From the line that contains "font-size: 12px ->" down to the last line of the entries, please return everything exactly, except the pictures.
----------
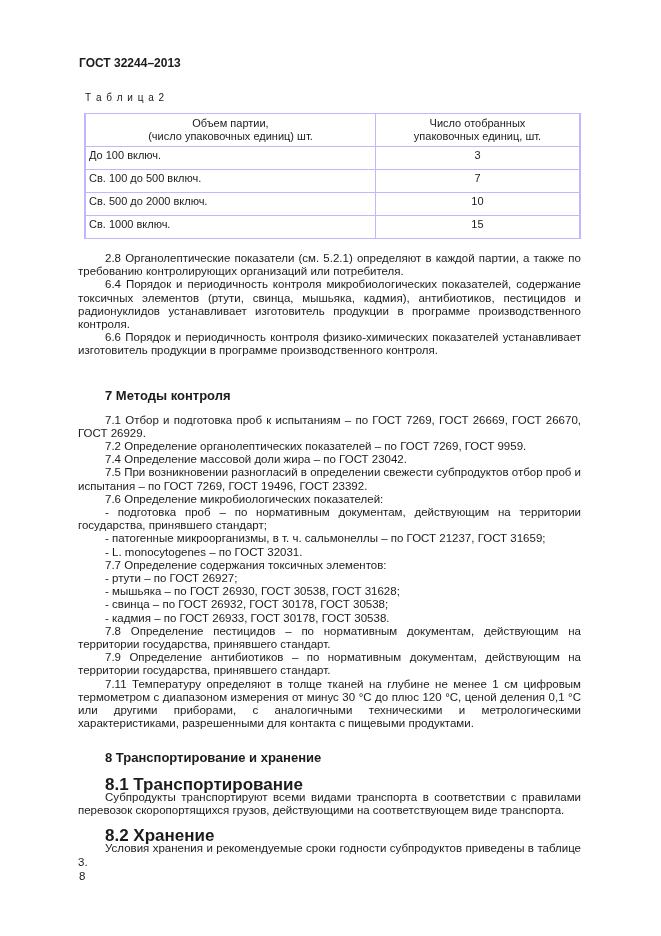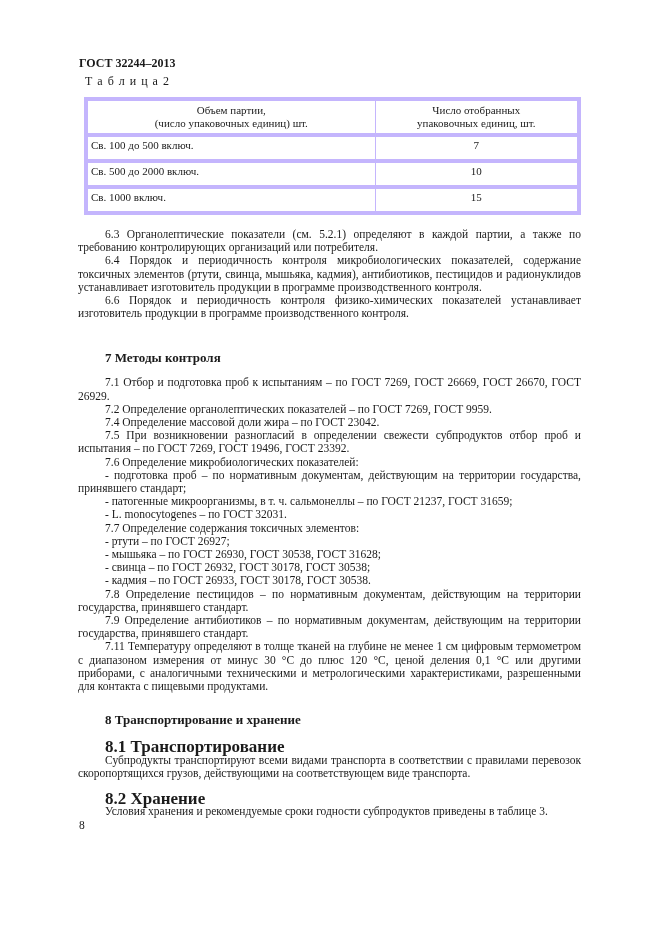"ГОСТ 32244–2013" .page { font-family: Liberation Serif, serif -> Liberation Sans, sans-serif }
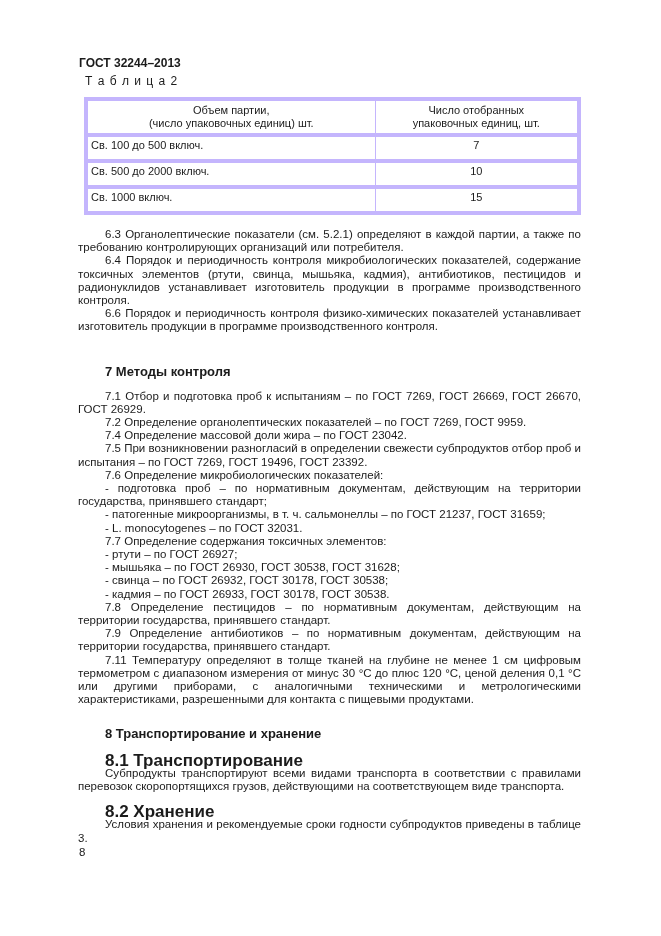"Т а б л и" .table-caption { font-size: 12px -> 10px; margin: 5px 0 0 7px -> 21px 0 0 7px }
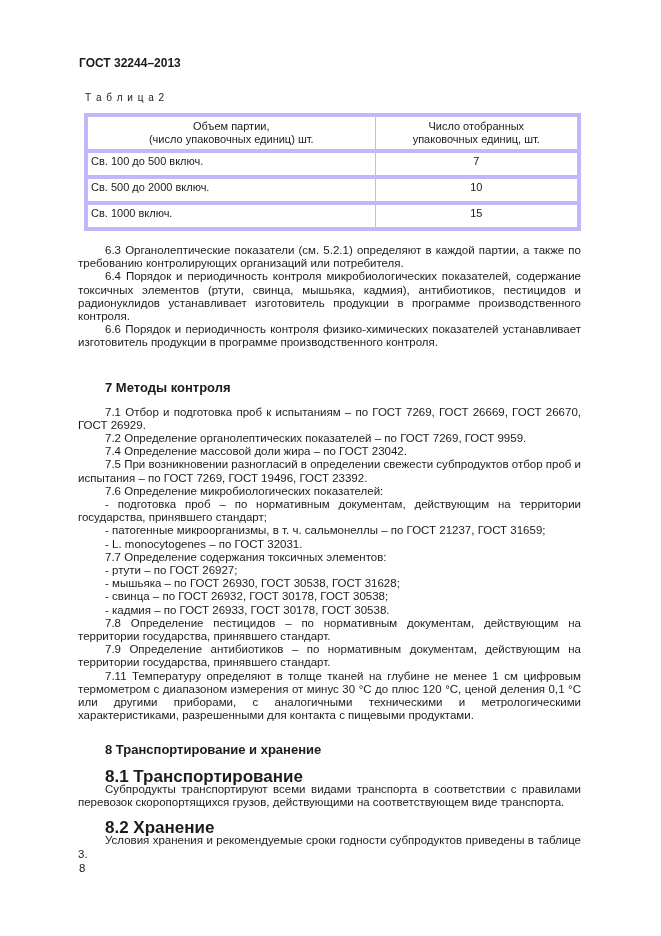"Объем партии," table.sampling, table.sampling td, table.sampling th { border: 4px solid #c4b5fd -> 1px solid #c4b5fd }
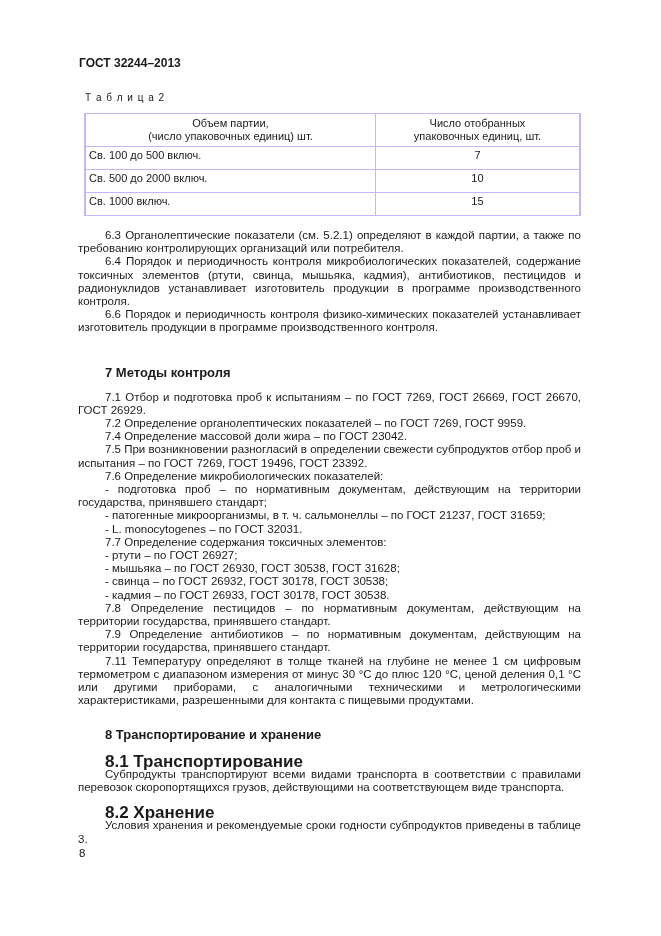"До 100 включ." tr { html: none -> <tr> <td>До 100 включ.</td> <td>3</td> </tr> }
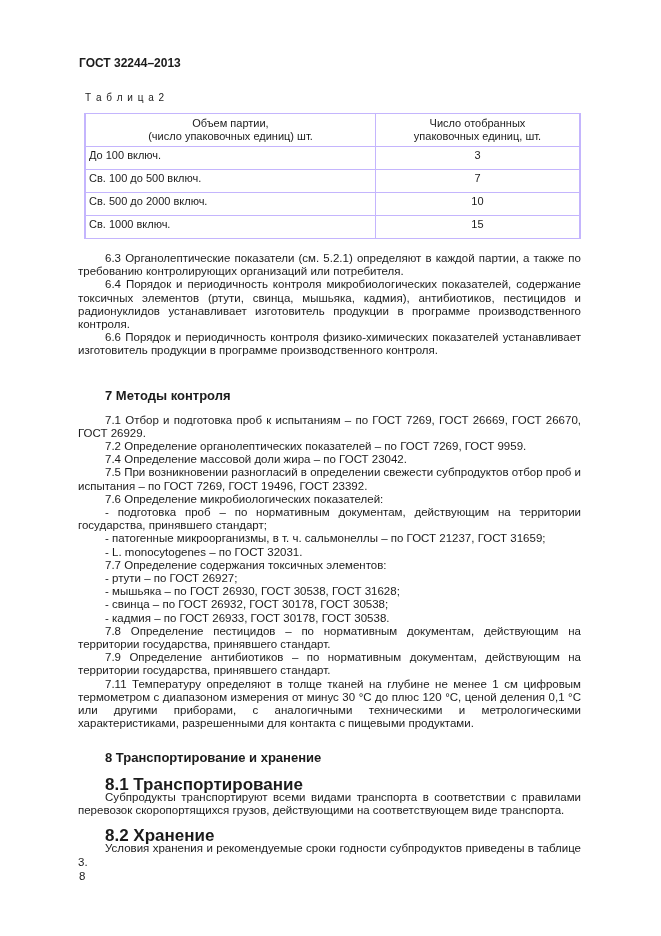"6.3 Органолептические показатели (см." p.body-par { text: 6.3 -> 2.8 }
----------
▶ [Answer below]
"Т а б л и" .table-caption { font-size: 12px -> 10px; margin: 5px 0 0 7px -> 21px 0 0 7px }
"Объем партии," table.sampling, table.sampling td, table.sampling th { border: 4px solid #c4b5fd -> 1px solid #c4b5fd }
"До 100 включ." tr { html: none -> <tr> <td>До 100 включ.</td> <td>3</td> </tr> }
"6.3 Органолептические показатели (см." p.body-par { text: 6.3 -> 2.8 }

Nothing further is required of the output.